Start of Block
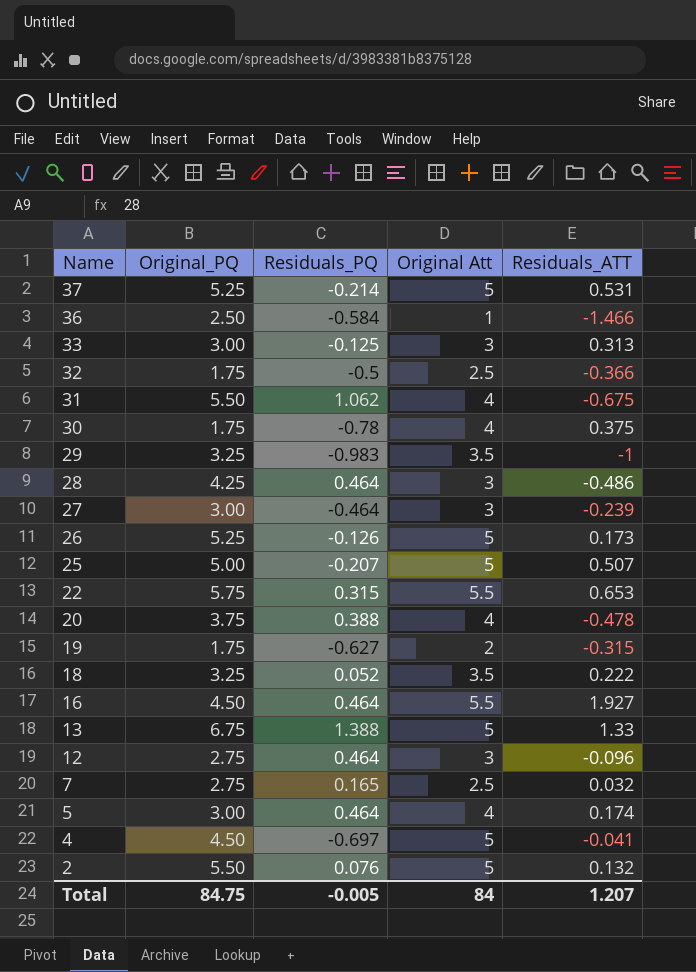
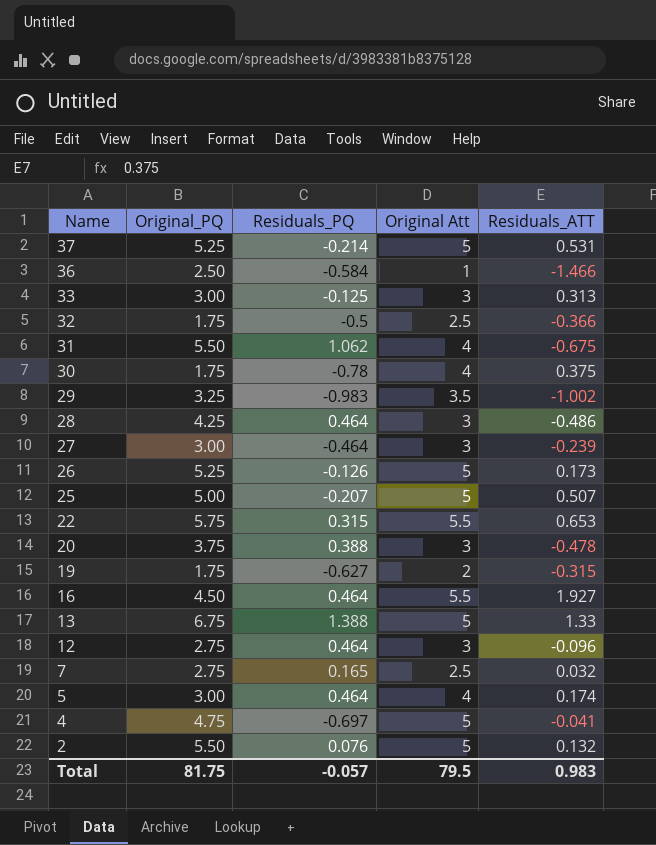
row 18: 3.25 | 0.052 | 3.5 | 0.222 -> none
29 | Residuals_ATT: -1 -> -1.002
20 | Original Att: 4 -> 3
4 | Original_PQ: 4.50 -> 4.75
Total | Original_PQ: 84.75 -> 81.75
Total | Residuals_PQ: -0.005 -> -0.057
Total | Original Att: 84 -> 79.5
Total | Residuals_ATT: 1.207 -> 0.983

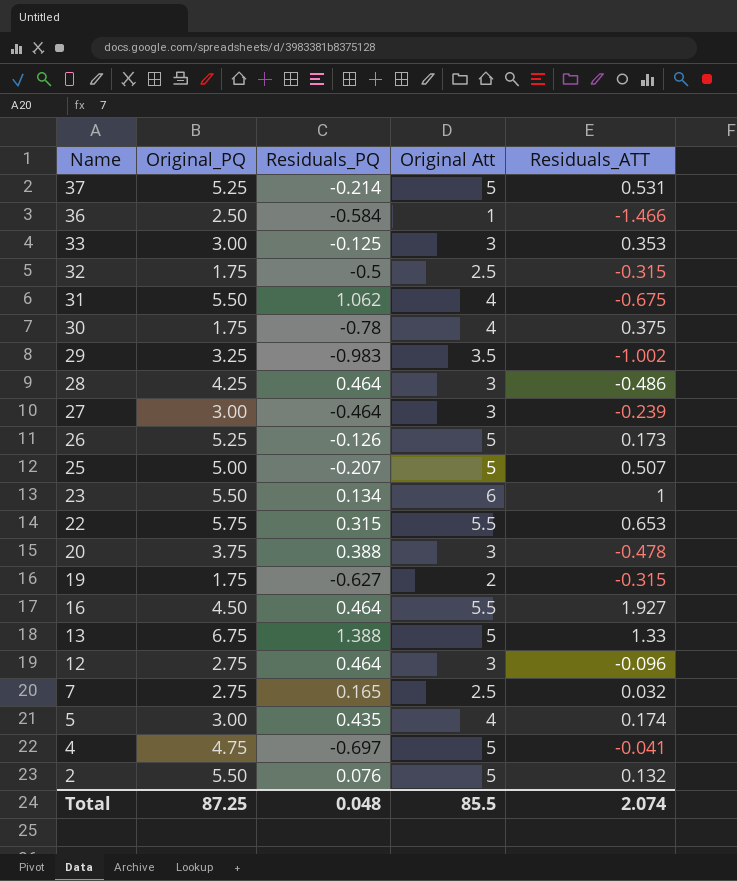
33 | Residuals_ATT: 0.313 -> 0.353
32 | Residuals_ATT: -0.366 -> -0.315
row 23: none -> 5.50 | 0.134 | 6 | 1
5 | Residuals_PQ: 0.464 -> 0.435
Total | Original_PQ: 81.75 -> 87.25
Total | Residuals_PQ: -0.057 -> 0.048
Total | Original Att: 79.5 -> 85.5
Total | Residuals_ATT: 0.983 -> 2.074

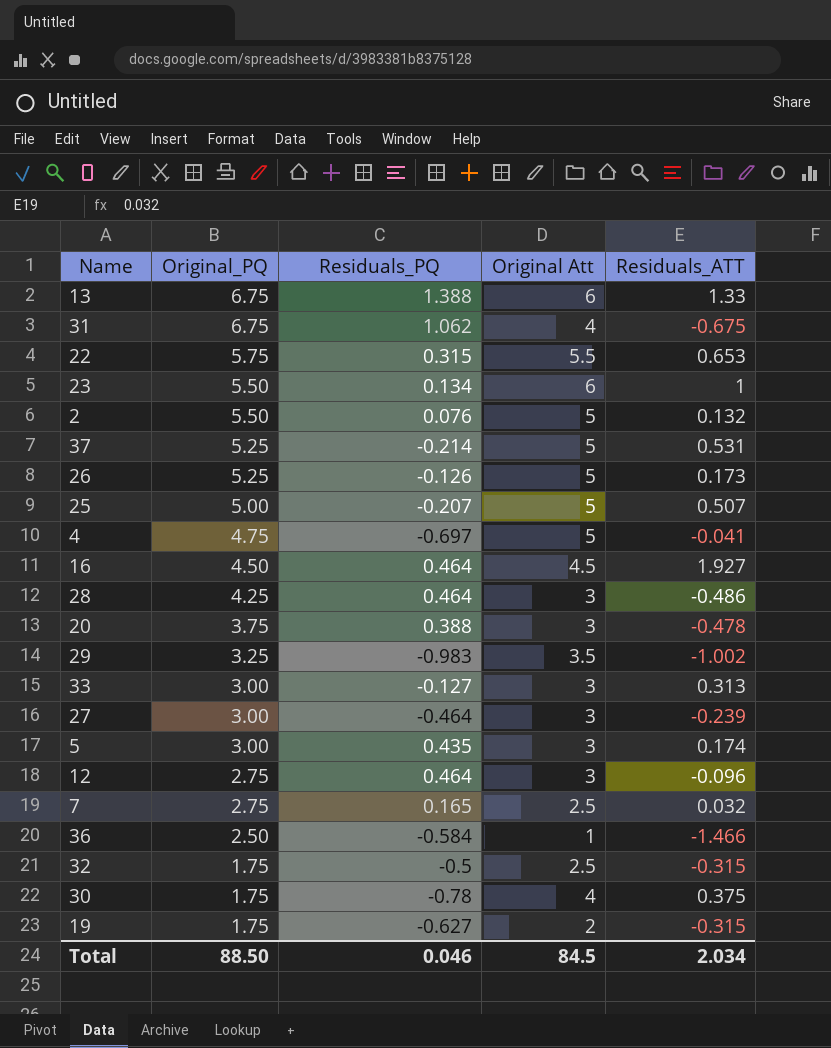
row order: Name descending -> Original_PQ descending
13 | Original Att: 5 -> 6
31 | Original_PQ: 5.50 -> 6.75
16 | Original Att: 5.5 -> 4.5
33 | Residuals_PQ: -0.125 -> -0.127
33 | Residuals_ATT: 0.353 -> 0.313
5 | Original Att: 4 -> 3
Total | Original_PQ: 87.25 -> 88.50
Total | Residuals_PQ: 0.048 -> 0.046
Total | Original Att: 85.5 -> 84.5
Total | Residuals_ATT: 2.074 -> 2.034

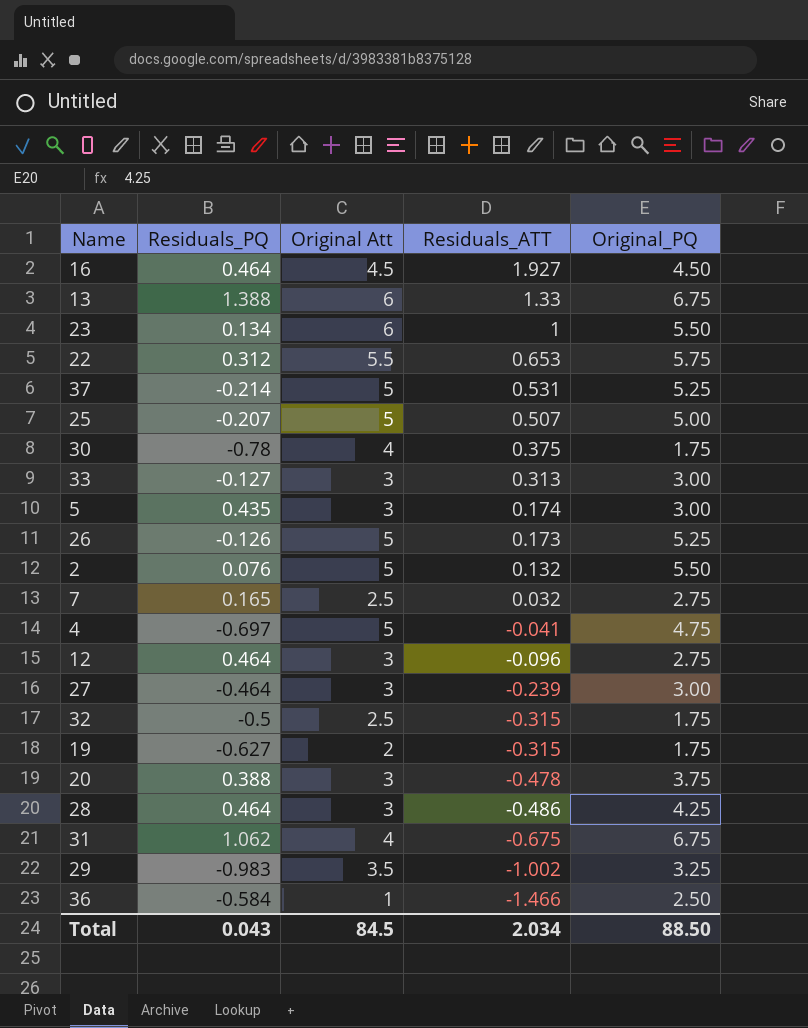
row order: Original_PQ descending -> Residuals_ATT descending
column Original_PQ | position: 2 -> 5
22 | Residuals_PQ: 0.315 -> 0.312
Total | Residuals_PQ: 0.046 -> 0.043

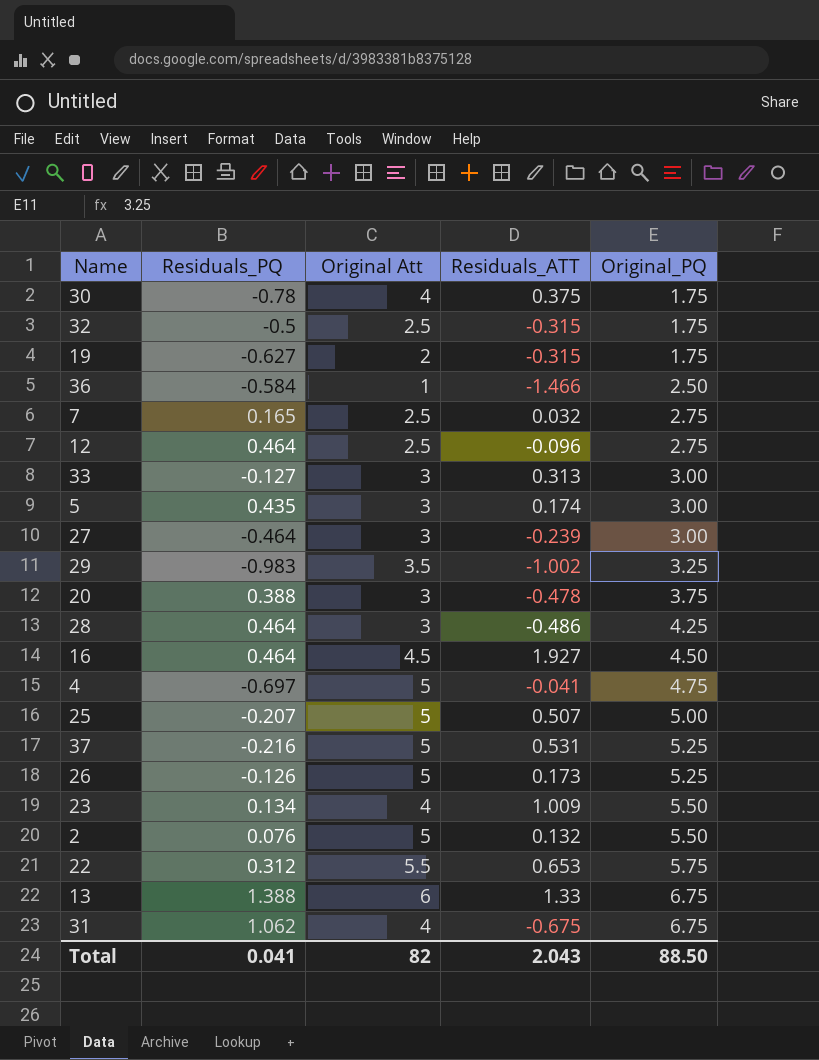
row order: Residuals_ATT descending -> Original_PQ ascending
12 | Original Att: 3 -> 2.5
37 | Residuals_PQ: -0.214 -> -0.216
23 | Original Att: 6 -> 4
23 | Residuals_ATT: 1 -> 1.009
Total | Residuals_PQ: 0.043 -> 0.041
Total | Original Att: 84.5 -> 82
Total | Residuals_ATT: 2.034 -> 2.043

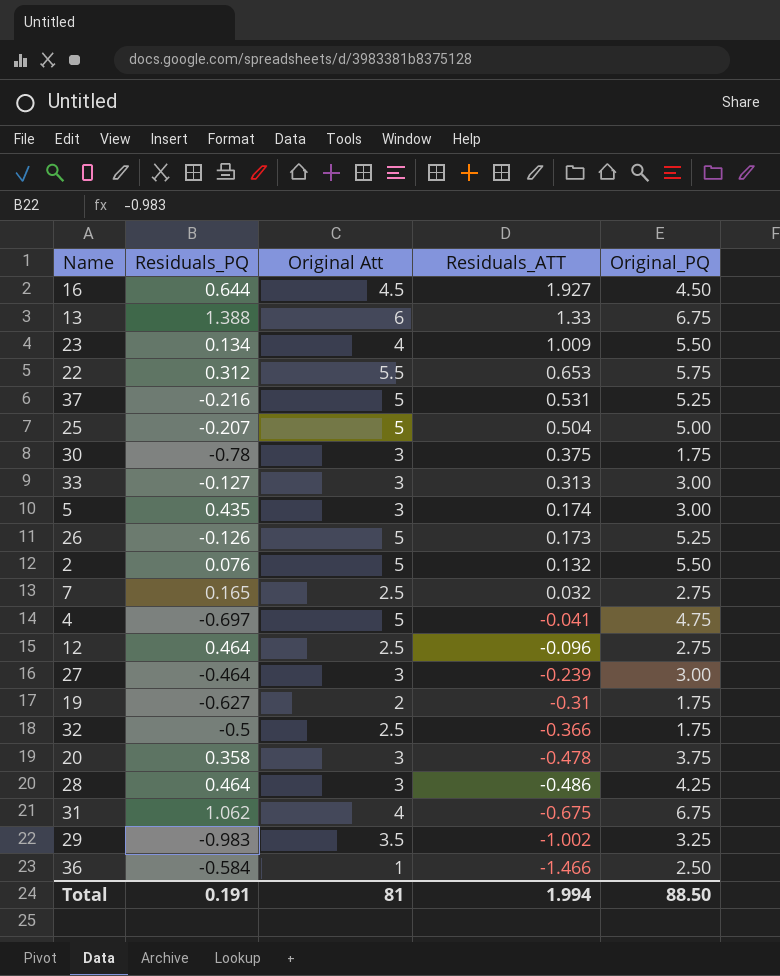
row order: Original_PQ ascending -> Residuals_ATT descending
16 | Residuals_PQ: 0.464 -> 0.644
25 | Residuals_ATT: 0.507 -> 0.504
30 | Original Att: 4 -> 3
19 | Residuals_ATT: -0.315 -> -0.31
32 | Residuals_ATT: -0.315 -> -0.366
20 | Residuals_PQ: 0.388 -> 0.358
Total | Residuals_PQ: 0.041 -> 0.191
Total | Original Att: 82 -> 81
Total | Residuals_ATT: 2.043 -> 1.994

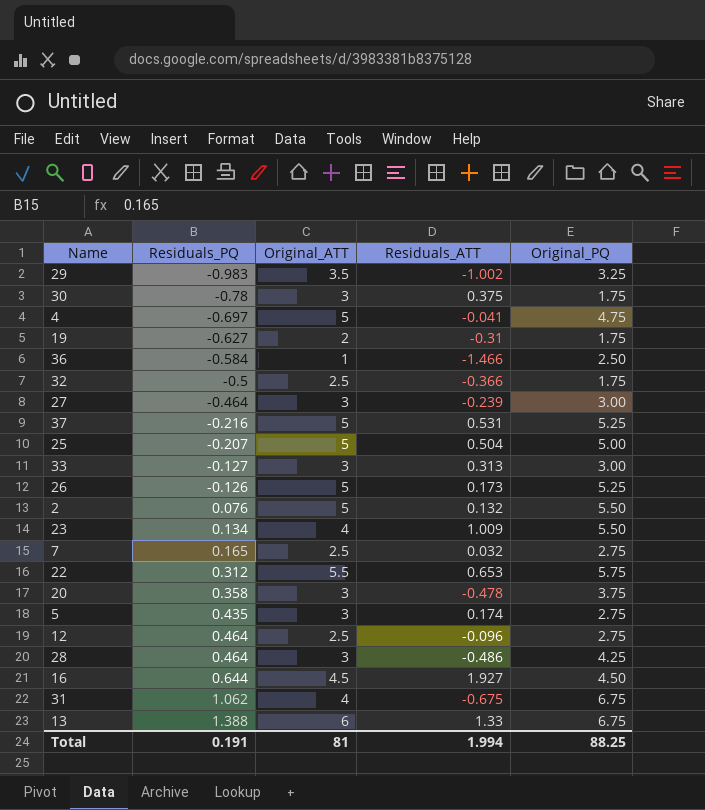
row order: Residuals_ATT descending -> Residuals_PQ ascending
column name: Original Att -> Original_ATT
5 | Original_PQ: 3.00 -> 2.75
Total | Original_PQ: 88.50 -> 88.25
End of Block
> _WHAT TO PRODUCE_
Repeat the data above exactly; images are not part of the copy.

> _OUTPUT FOR THIS TASK_
row 18: 3.25 | 0.052 | 3.5 | 0.222 -> none
29 | Residuals_ATT: -1 -> -1.002
20 | Original Att: 4 -> 3
4 | Original_PQ: 4.50 -> 4.75
Total | Original_PQ: 84.75 -> 81.75
Total | Residuals_PQ: -0.005 -> -0.057
Total | Original Att: 84 -> 79.5
Total | Residuals_ATT: 1.207 -> 0.983

33 | Residuals_ATT: 0.313 -> 0.353
32 | Residuals_ATT: -0.366 -> -0.315
row 23: none -> 5.50 | 0.134 | 6 | 1
5 | Residuals_PQ: 0.464 -> 0.435
Total | Original_PQ: 81.75 -> 87.25
Total | Residuals_PQ: -0.057 -> 0.048
Total | Original Att: 79.5 -> 85.5
Total | Residuals_ATT: 0.983 -> 2.074

row order: Name descending -> Original_PQ descending
13 | Original Att: 5 -> 6
31 | Original_PQ: 5.50 -> 6.75
16 | Original Att: 5.5 -> 4.5
33 | Residuals_PQ: -0.125 -> -0.127
33 | Residuals_ATT: 0.353 -> 0.313
5 | Original Att: 4 -> 3
Total | Original_PQ: 87.25 -> 88.50
Total | Residuals_PQ: 0.048 -> 0.046
Total | Original Att: 85.5 -> 84.5
Total | Residuals_ATT: 2.074 -> 2.034

row order: Original_PQ descending -> Residuals_ATT descending
column Original_PQ | position: 2 -> 5
22 | Residuals_PQ: 0.315 -> 0.312
Total | Residuals_PQ: 0.046 -> 0.043

row order: Residuals_ATT descending -> Original_PQ ascending
12 | Original Att: 3 -> 2.5
37 | Residuals_PQ: -0.214 -> -0.216
23 | Original Att: 6 -> 4
23 | Residuals_ATT: 1 -> 1.009
Total | Residuals_PQ: 0.043 -> 0.041
Total | Original Att: 84.5 -> 82
Total | Residuals_ATT: 2.034 -> 2.043

row order: Original_PQ ascending -> Residuals_ATT descending
16 | Residuals_PQ: 0.464 -> 0.644
25 | Residuals_ATT: 0.507 -> 0.504
30 | Original Att: 4 -> 3
19 | Residuals_ATT: -0.315 -> -0.31
32 | Residuals_ATT: -0.315 -> -0.366
20 | Residuals_PQ: 0.388 -> 0.358
Total | Residuals_PQ: 0.041 -> 0.191
Total | Original Att: 82 -> 81
Total | Residuals_ATT: 2.043 -> 1.994

row order: Residuals_ATT descending -> Residuals_PQ ascending
column name: Original Att -> Original_ATT
5 | Original_PQ: 3.00 -> 2.75
Total | Original_PQ: 88.50 -> 88.25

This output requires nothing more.